Eu
não tomei parte na história que será contada nas próximas linhas. Ela me foi narrada
por minha esposa e por uma amiga, que eram as responsáveis em conduzir as
turmas do 7º ano da escola em que trabalhávamos ao Planetário, para uma visita
monitorada. Foi numa tarde calorenta, nos últimos dias do mês de maio. Os
alunos estavam bem entusiasmados com a possibilidade de deixarem o ambiente
escolar em busca de aventuras pela cidade.
O ônibus chegou. Não era um ônibus
novo, muito menos bonito. Também não tinha nenhuma regalia como ar
condicionado, televisão ou frigobar. Mas era um ônibus em bom estado para levar
os alunos de uma escola pública até o outro lado da cidade.
A viagem foi bem cansativa. O calor
era o senhor absoluto daquele momento. Mesmo assim, os alunos cantarolavam,
alegres, à medida que a paisagem ia mudando. No Planetário, o clima de empolgação
encontrou seu auge. Ouviam-se gritos e palmas enquanto todos caminhavam para a
entrada. Na verdade, ninguém chegou a entrar. Algo, no caminho, chamou-lhes a
atenção.
Era um ônibus. Grande, alto e
imponente. Um daqueles ônibus de dois andares, com sala de jogos embaixo. Com
certeza tinha ar-condicionado, televisão e tudo mais que o ônibus da escola
pública não tinha. “Devem ser pessoas importantes”, disse uma das professoras.
“Talvez sejam empresários”, comentou a outra.
O gigantesco ônibus finalmente
estacionou. Todos ali observavam a cena com curiosidade.
Quem seriam seus ocupantes? A mochila de uma aluna caiu no chão assim que a
porta do ônibus foi aberta (e o queixo de todos os presentes também). Crianças
bem vestidas, penteadas e cada um trazendo consigo um tablet (último modelo, na cor branca) desciam do veículo a passos
lentos, todas muito sorridentes.
O ônibus havia sido alugado para uma
escola particular, bastante tradicional da cidade. E era para transportar
crianças do 6º ano do Ensino Fundamental.

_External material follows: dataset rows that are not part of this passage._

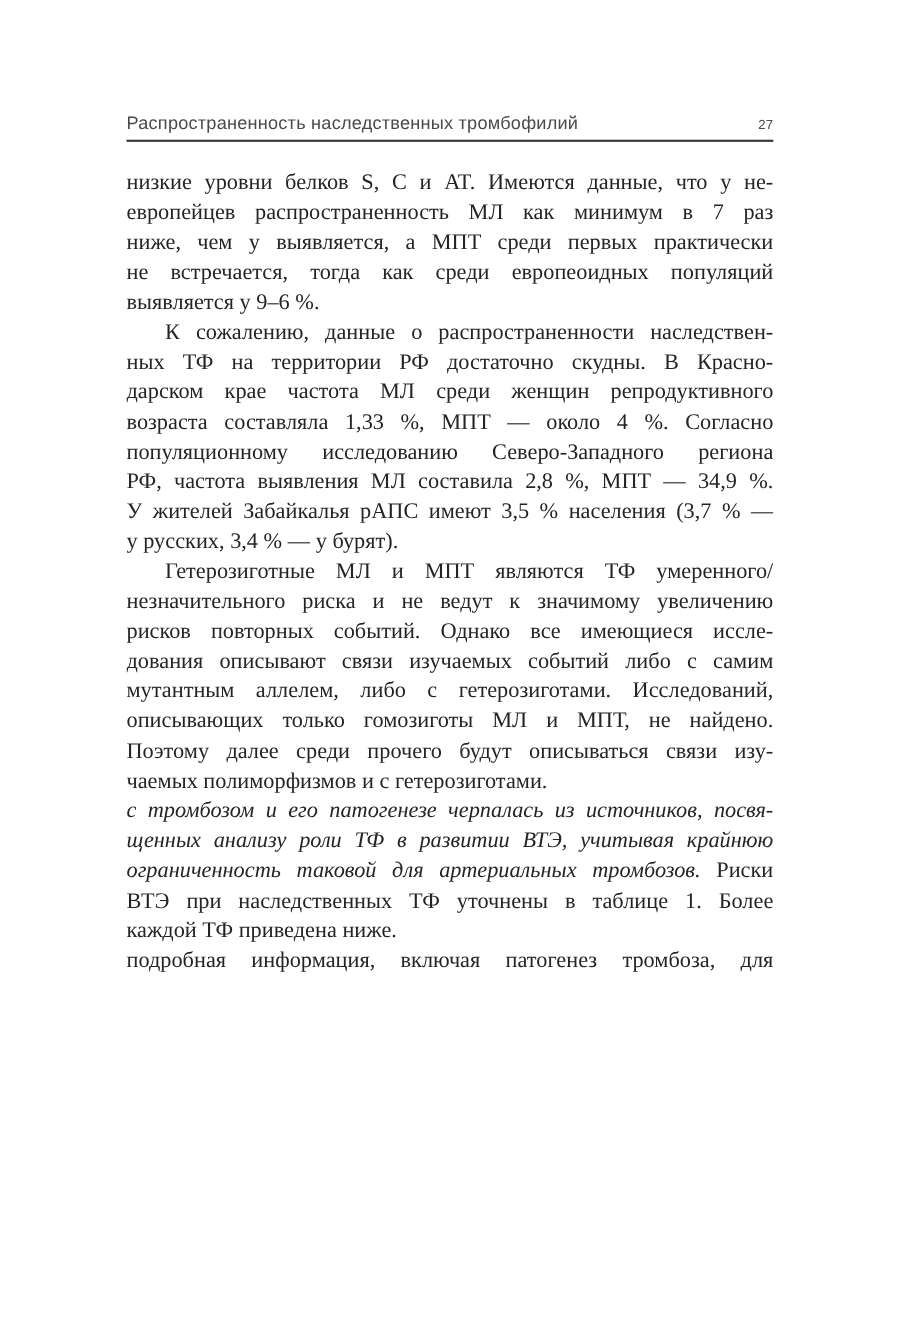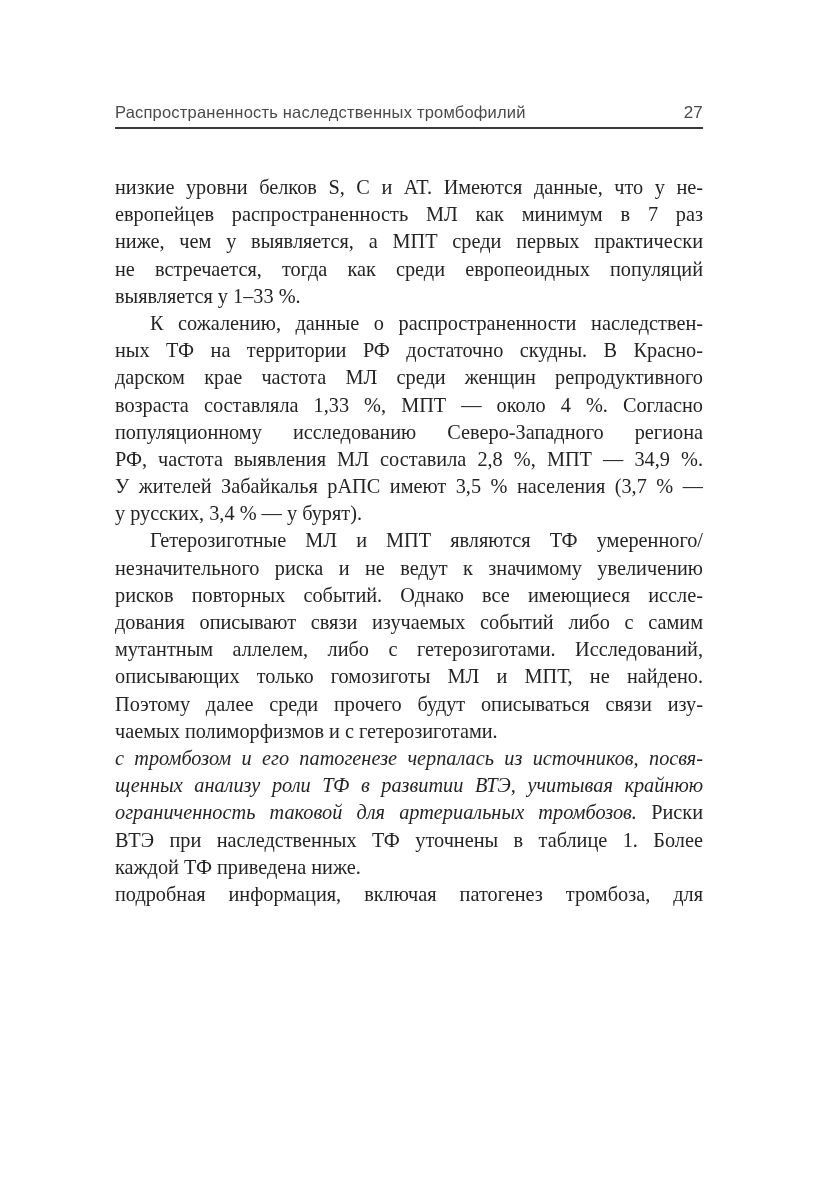"27" .running-header .page-num { font-size: 17px -> 12px }
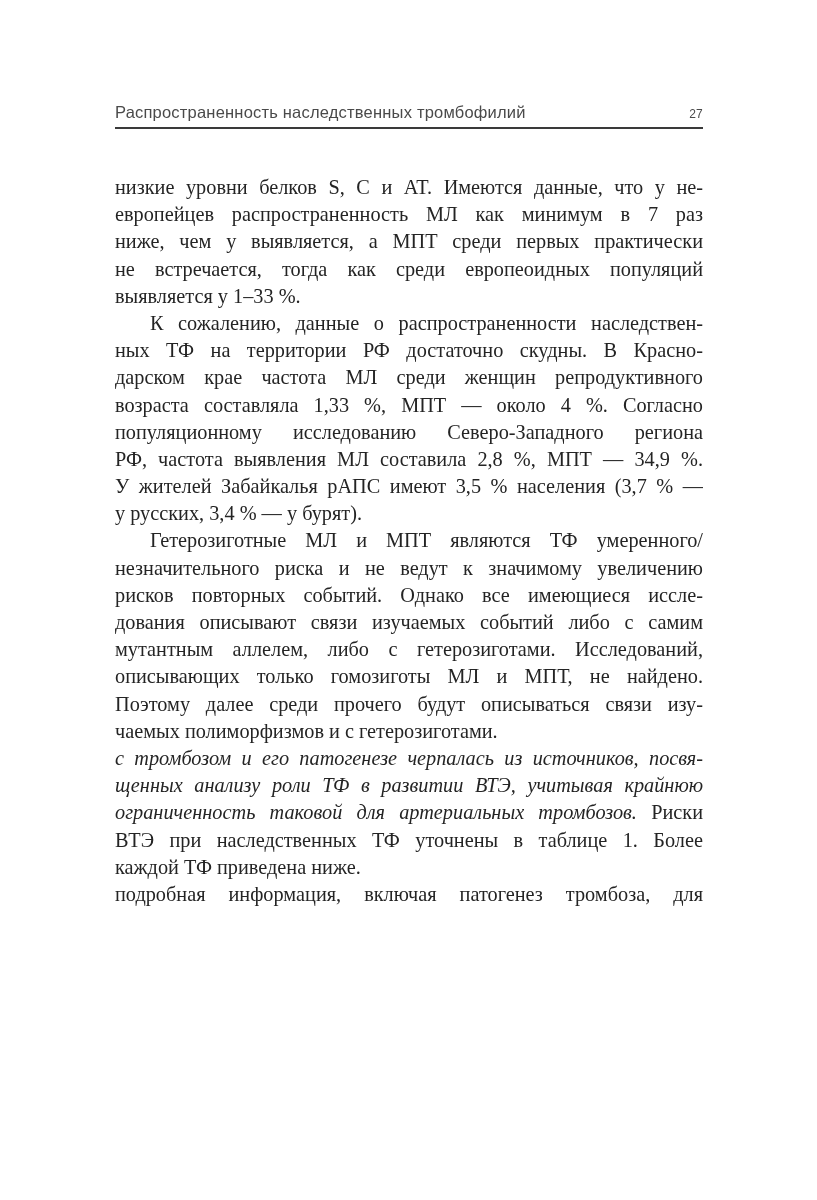"низкие уровни белков S, C" .body-text { top: 174px -> 153px }
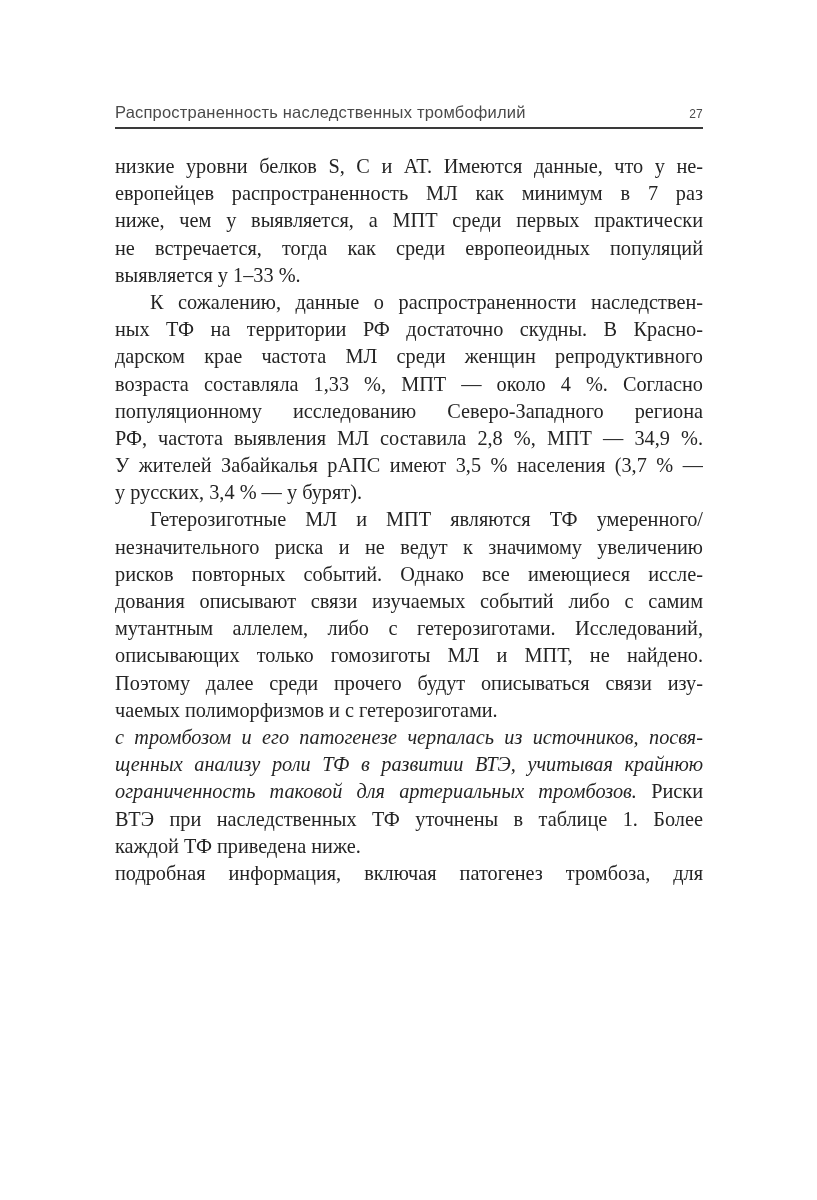"выявляется у 1–33 %." span.seg { text: 1–33 -> 9–6 }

Enquanto os tablets desfilavam pelo salão com suas crianças, os alunos da
escola pública foram ficando para trás, ainda boquiabertos com tudo aquilo. A
discriminação era tanta, que os próprios alunos da escola particular trocavam
olhares desconfiados com os da escola pública. Apertavam seus tablets contra o peito sempre que um
aluno de outra escola se aproximava.
Na hora do lanche, enquanto as
crianças da escola particular comiam salgados cuidadosamente fritos e embalados
em caixinhas personalizadas (tudo regado a latinhas de Coca-cola!), os alunos
da escola pública saboreavam pipocas Pantera,
mas o faziam com gosto, nem ligando para as diferenças.
“Acho que eles levaram numa boa,
né?”, comentou uma professora.
“Eles levaram. Eu não”, disse a
outra professora. Dez minutos depois, lá estava ela de volta, com um ar mais
tranquilo e sereno no rosto. “Pedi para não misturarem mais escolas públicas
com particulares. Isso causou um grande constrangimento nas crianças”.
Na volta para casa, quando o ônibus
passava pela feira do Ver-O-Peso, outro ônibus parava ao lado do coletivo em
que as crianças da escola pública estavam, durante um enorme congestionamento.
“Professora, professora!” Gritou um
menino. “Olha só o que aquele velho tá fazendo!”
As duas professoras, já de pé,
assistiram ao show de imoralidade que um velho, visivelmente bêbado, dava no
ônibus ao lado.
“Ele tá mostrando cotoco, nós vamos
mostrar também!”.
“Não, meninos. É melhor deixar isso
pra lá”.
Mas não teve jeito. O ônibus escolar
em peso, exceto o motorista e as professoras, devolvia a gentileza ao velho,
pagando-lhe na mesma moeda.
Aos risos, as professoras voltaram a
sentar e concluíram: era bom demais ser criança.